Suyun silah olarak kullanıldığına dair örnekleri bu şekilde uzatmak mümkün.
40 MİLYON İÇİN SU GÜVENLİĞİ YOK
Su için savaş ve suyun savaş aracına dönüştürülmesine dair ortaya çıkan tablonun yanı sıra insanların suya erişimi, temiz su, tuzlanma ve kuraklık gibi bir dizi konuda ortaya çıkan tablo hayli karamsar. SFG’nin yaptığı araştırmaya göre Irak, Ürdün, Lübnan, Suriye ve Türkiye’nin dahil olduğu bölgede toplam 140 milyon nüfusun 40 milyonu için su güvenliğinden bahsetmek mümkün değil. Bu ciddi bir rakam.

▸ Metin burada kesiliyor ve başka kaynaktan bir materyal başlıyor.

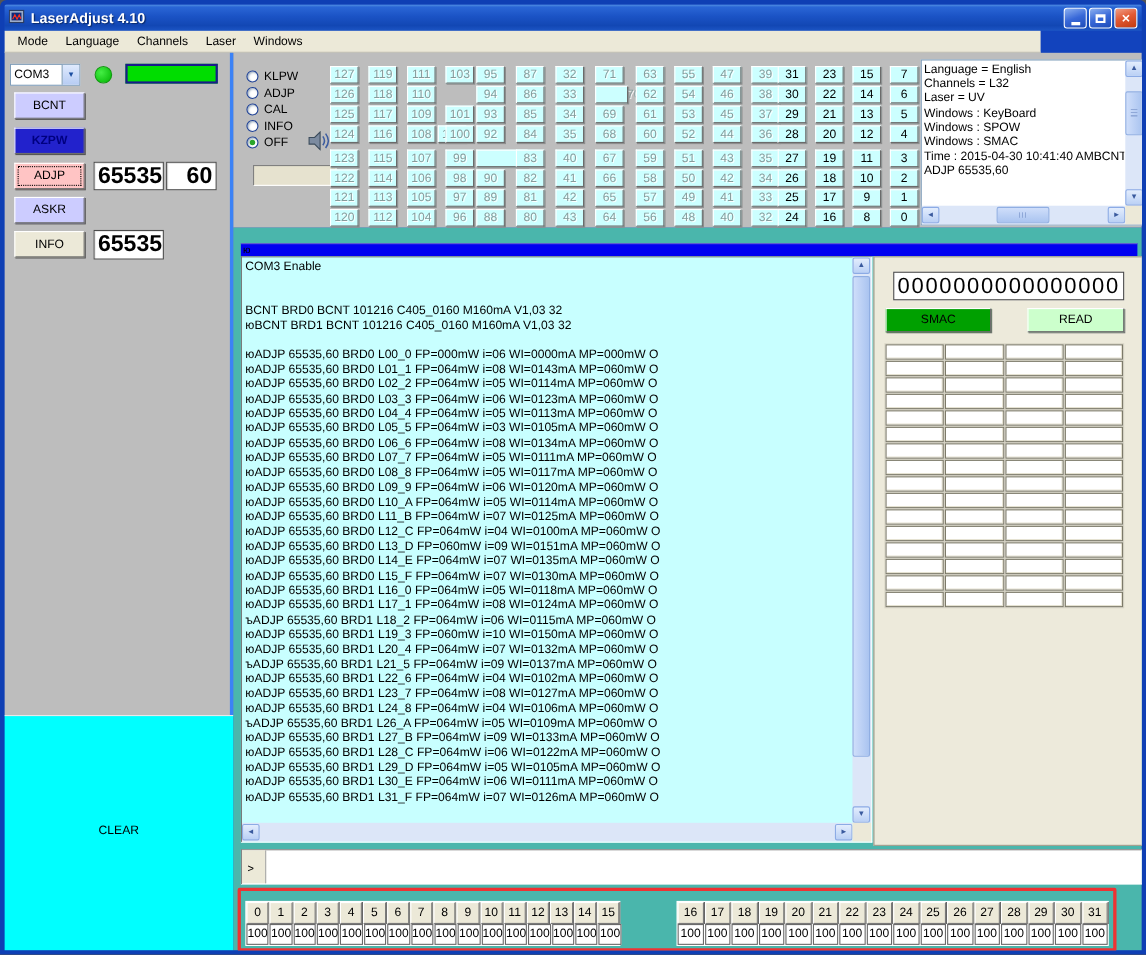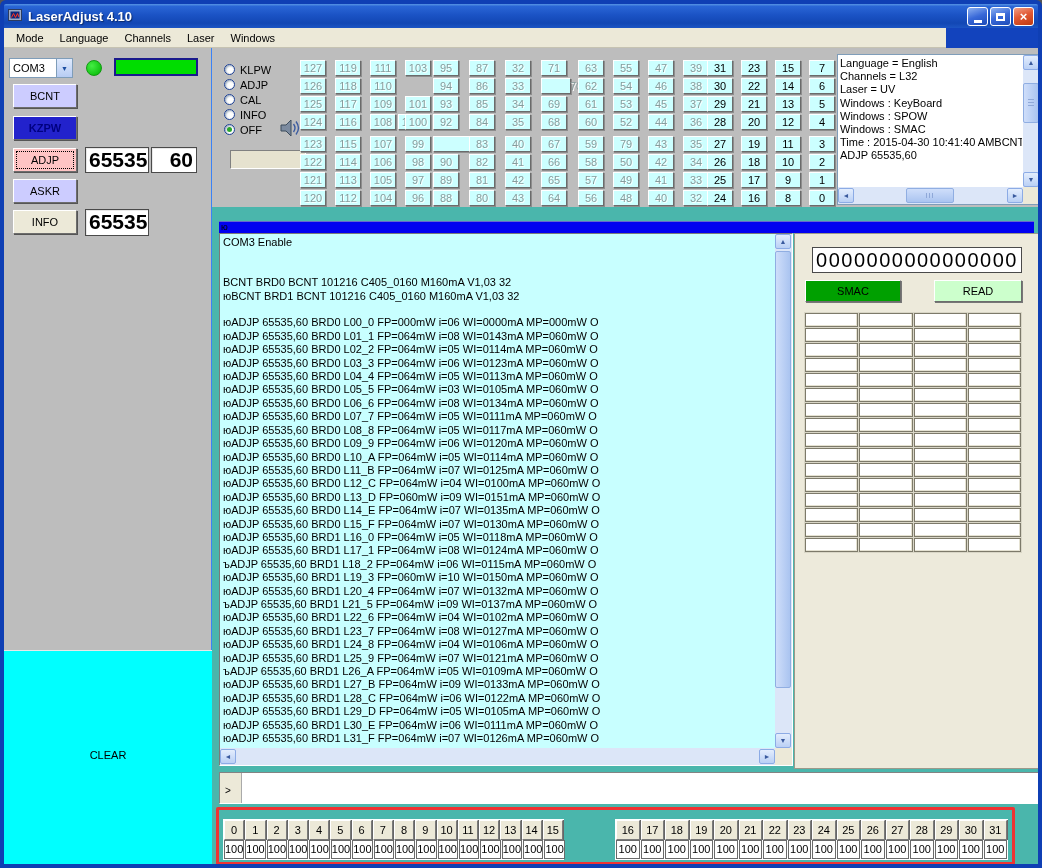--- a/index.html
+++ b/index.html
@@ -29,7 +29,7 @@
     background:#ece9d8; border-bottom:1px solid #c6c3b2; display:flex; align-items:center; padding-left:4px; }
   .menu-item { padding:2px 8px; }
   
-  .left-panel  { position:absolute; left:0; top:44px; width:208px; height:602px; background:#bdbdbd; border-right:1px solid #3b82f6; }
+  .left-panel  { position:absolute; left:0; top:44px; width:208px; height:602px; background:#bdbdbd; border-right:3px solid #3b82f6; }
   .clear-panel { position:absolute; left:0; top:646px; width:208px; height:214px; background:#00ffff;
     display:flex; align-items:center; justify-content:center; border-top:1px solid #e8e8e8; }
   .clear-panel span { margin-top:-6px; }

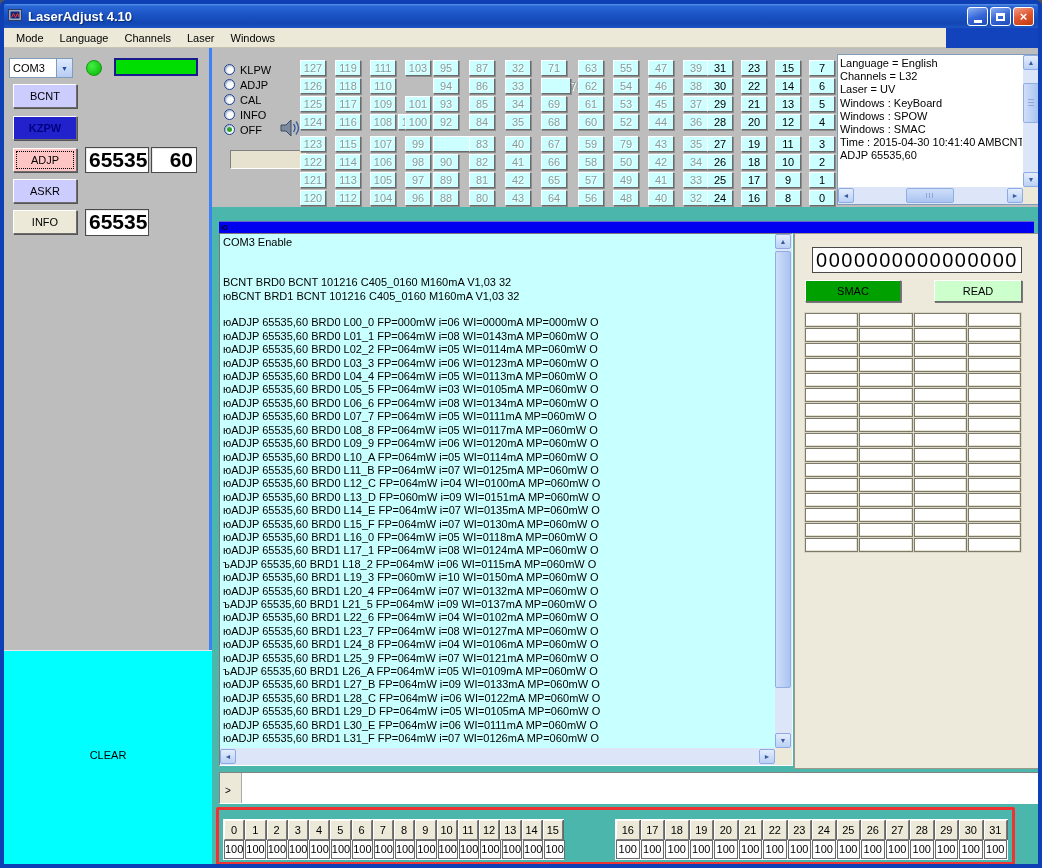--- a/index.html
+++ b/index.html
@@ -286,7 +286,7 @@
       <div class="chan" style="left: 401px; top: 30px;">54</div>
       <div class="chan" style="left: 401px; top: 48px;">53</div>
       <div class="chan" style="left: 401px; top: 66px;">52</div>
-      <div class="chan" style="left: 401px; top: 88px;">79</div>
+      <div class="chan" style="left: 401px; top: 88px;">51</div>
       <div class="chan" style="left: 401px; top: 106px;">50</div>
       <div class="chan" style="left: 401px; top: 124px;">49</div>
       <div class="chan" style="left: 401px; top: 142px;">48</div>

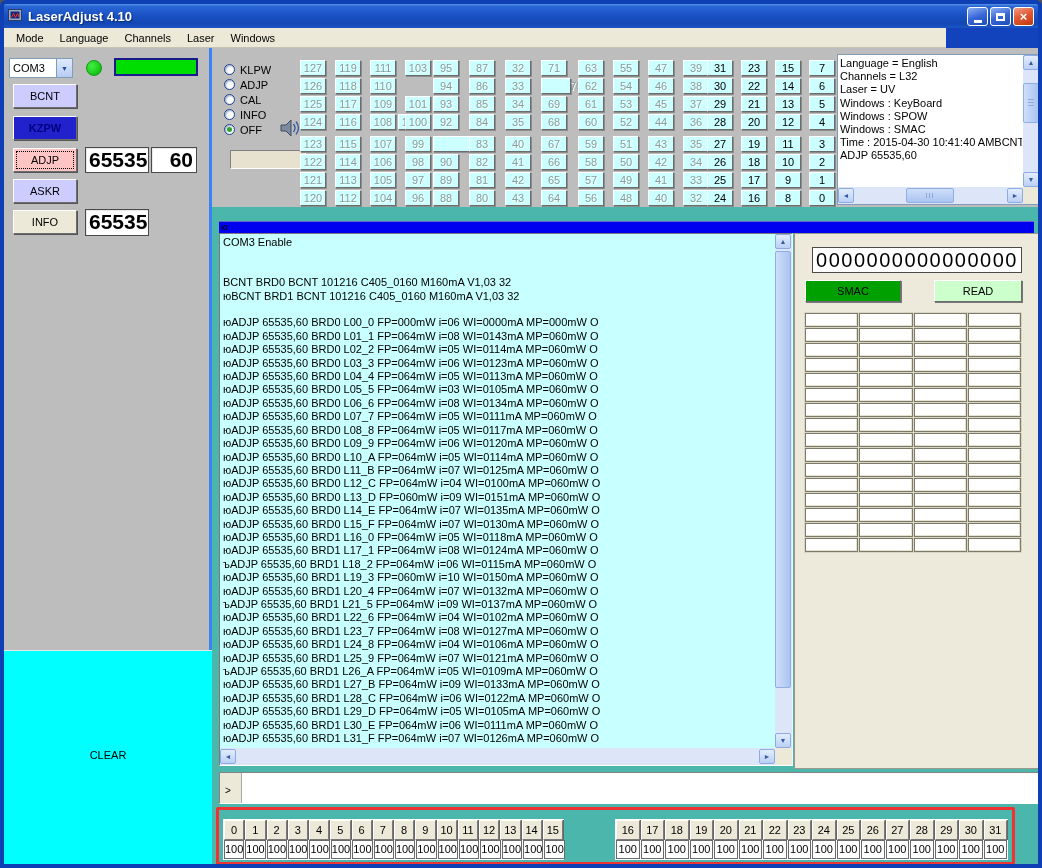--- a/index.html
+++ b/index.html
@@ -404,7 +404,6 @@
         <div class="cline">юADJP 65535,60 BRD1 L22_6 FP=064mW i=04 WI=0102mA MP=060mW O</div>
         <div class="cline">юADJP 65535,60 BRD1 L23_7 FP=064mW i=08 WI=0127mA MP=060mW O</div>
         <div class="cline">юADJP 65535,60 BRD1 L24_8 FP=064mW i=04 WI=0106mA MP=060mW O</div>
-        <div class="cline">юADJP 65535,60 BRD1 L25_9 FP=064mW i=07 WI=0121mA MP=060mW O</div>
         <div class="cline">ъADJP 65535,60 BRD1 L26_A FP=064mW i=05 WI=0109mA MP=060mW O</div>
         <div class="cline">юADJP 65535,60 BRD1 L27_B FP=064mW i=09 WI=0133mA MP=060mW O</div>
         <div class="cline">юADJP 65535,60 BRD1 L28_C FP=064mW i=06 WI=0122mA MP=060mW O</div>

Buna karşın suyun etkili kullanımı, kirlenme ve istismarının önlenmesi konusunda taraflar işbirliğinden kaçıyor. İşbirliği yerine herkes karşı tarafı suçlamayı tercih ediyor. Ortak bir su yönetiminden herkes kaçıyor çünkü işbirliği kimin ne kadar sorumlu olduğunu ortaya çıkaracak ve herkes kendi hesabına elini taşın altına koymak zorunda kalacak. İşgalci durumundaki İsrail’in yol açtığı sorunların çözümü bir noktadan sonra Ortadoğu barışına bağlı. Suriye, Irak ve Türkiye arasında ortak mekanizmaların kurulması ise siyasi iradeye bağlı. Ortak mekanizmayla ilgili tartışmalardan çıkardığım sonuç ise şu:
Temel sorun veri yokluğu. Bir kere debi, kirlilik oranı ve kayıplar dahil su kaynaklarının durumuna dair güvenilir veri gerekiyor. Kimse ötekinin verisine güvenmiyor. Taraflar gerçek verileri birbirinden gizliyor. Karşılıklı suçlamalar manipülatif veriler üzerinden yapılıyor.

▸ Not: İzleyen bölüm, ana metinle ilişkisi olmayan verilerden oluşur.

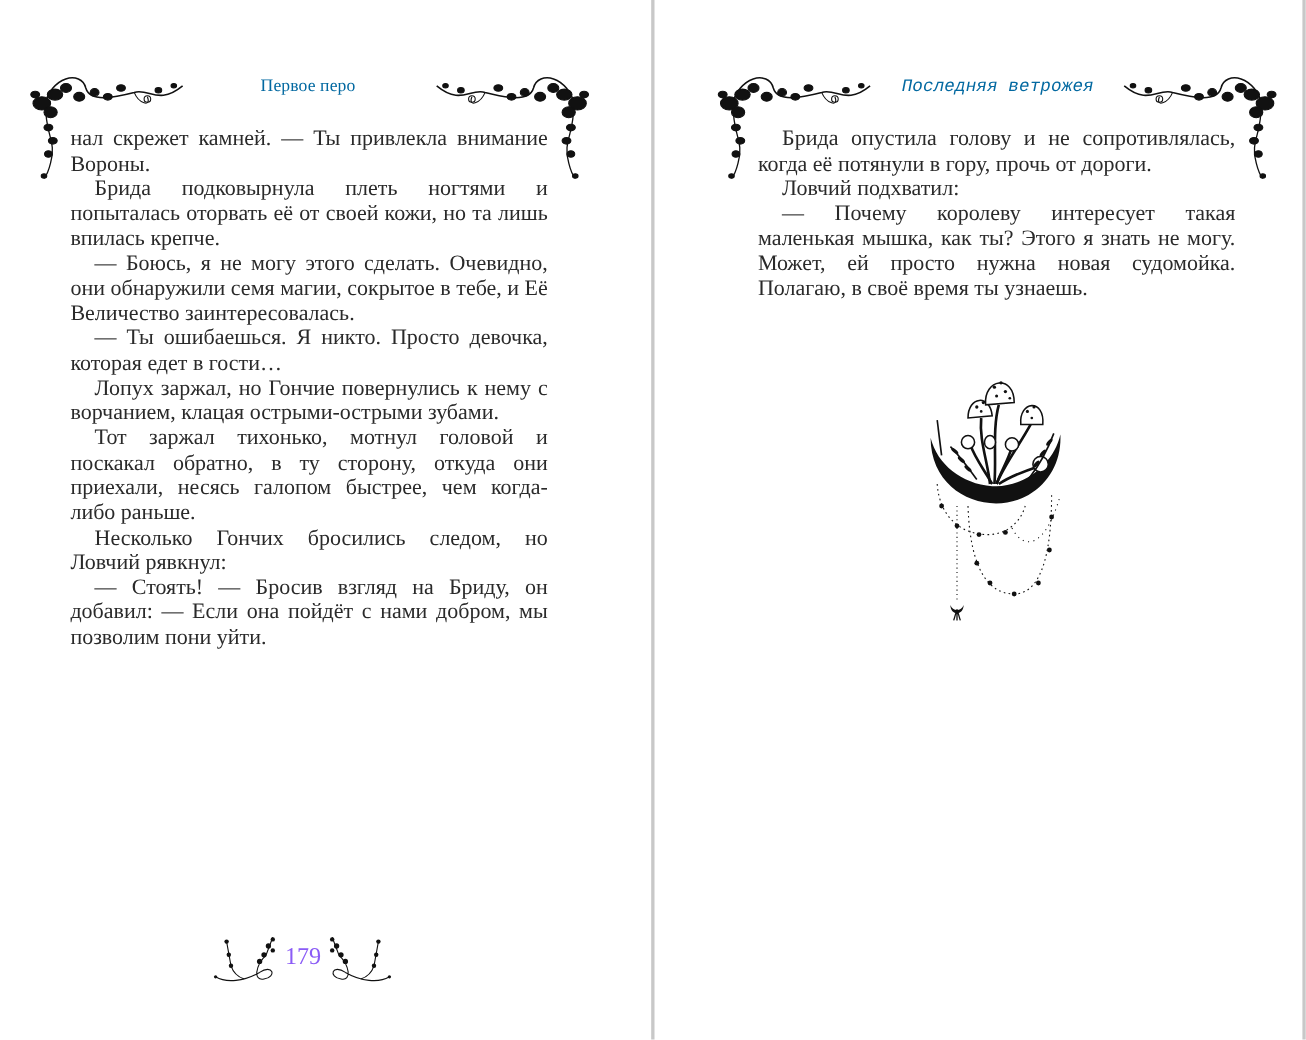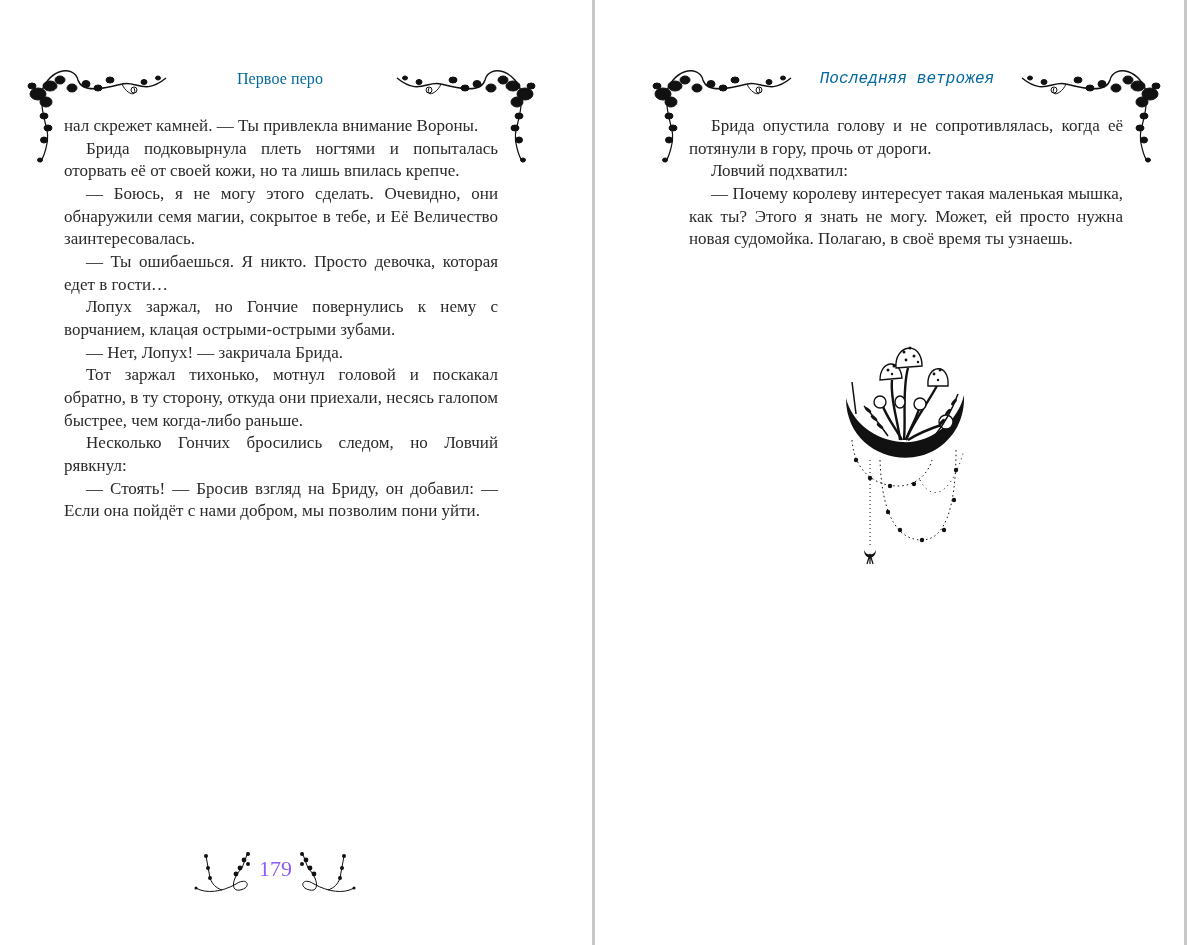--- a/index.html
+++ b/index.html
@@ -13,7 +13,7 @@
   .page-left .running-head { left:180px; width:200px; }
   .page-right .running-head { left:220px; width:180px; font-style:italic;font-family:Liberation Mono, monospace; }
   .ornament { position:absolute; }
-  .text-block { position:absolute; top:115px; width:434px; font-size:17px; line-height:22.65px; color:#2a2a2a; text-align:justify; }
+  .text-block { position:absolute; top:115px; width:434px; font-size:20px; line-height:22.65px; color:#2a2a2a; text-align:justify; }
   .page-left .text-block { left:64px; }
   .page-right .text-block { left:92px; }
   .para { margin:0; text-indent:22px; hyphens:manual; }

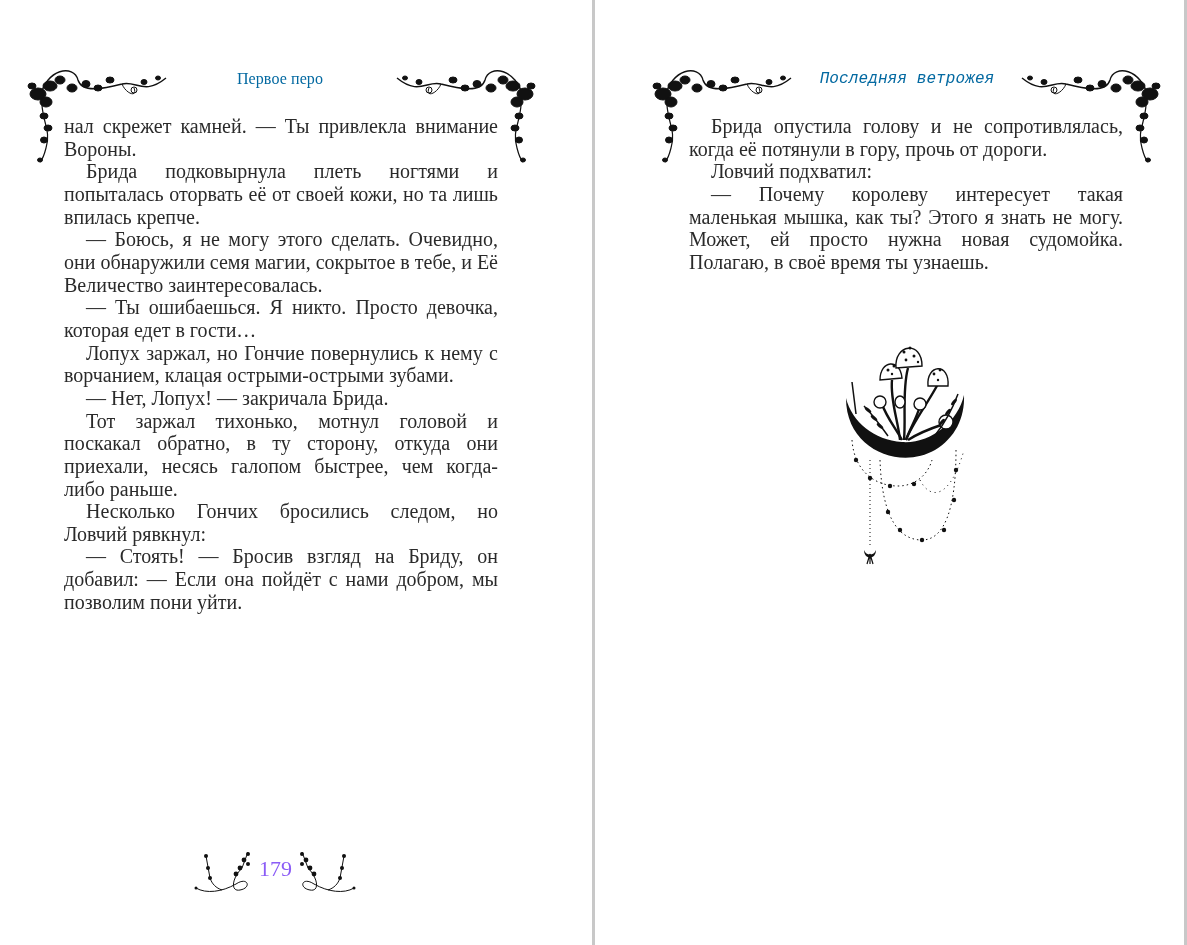--- a/index.html
+++ b/index.html
@@ -83,7 +83,6 @@
     <p class="para">— Боюсь, я не могу этого сделать. Очевидно, они обнаружили семя магии, сокрытое в тебе, и Её Величество заинтересовалась.</p>
     <p class="para">— Ты ошибаешься. Я никто. Просто девочка, которая едет в гости…</p>
     <p class="para">Лопух заржал, но Гончие повернулись к нему с ворчанием, клацая острыми-острыми зубами.</p>
-    <p class="para">— Нет, Лопух! — закричала Брида.</p>
     <p class="para">Тот заржал тихонько, мотнул головой и поскакал обратно, в ту сторону, откуда они приехали, несясь галопом быстрее, чем когда-либо раньше.</p>
     <p class="para">Несколько Гончих бросились следом, но Ловчий рявкнул:</p>
     <p class="para">— Стоять! — Бросив взгляд на Бриду, он добавил: — Если она пойдёт с нами добром, мы позволим пони уйти.</p>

Bu kör dövüşünü önlemek ve işbirliğinin önünü açmak için önce ortak veri çalışması gerekiyor.
Ortak veriler suyun azılmasında kuraklık, barajlar ve aşırı ya da yanlış kullanımın ne ölçüde sorumlu olduğunu ortaya koyacak. Şeffaf veri tabanı her ülkeye kendi ev ödevlerini sıralayacak. Etkili sulama tekniklerini geliştirmeyip su kaynaklarını israf eden taraflar suyun başını tutan tarafları gereksiz yere suçlayamayacak.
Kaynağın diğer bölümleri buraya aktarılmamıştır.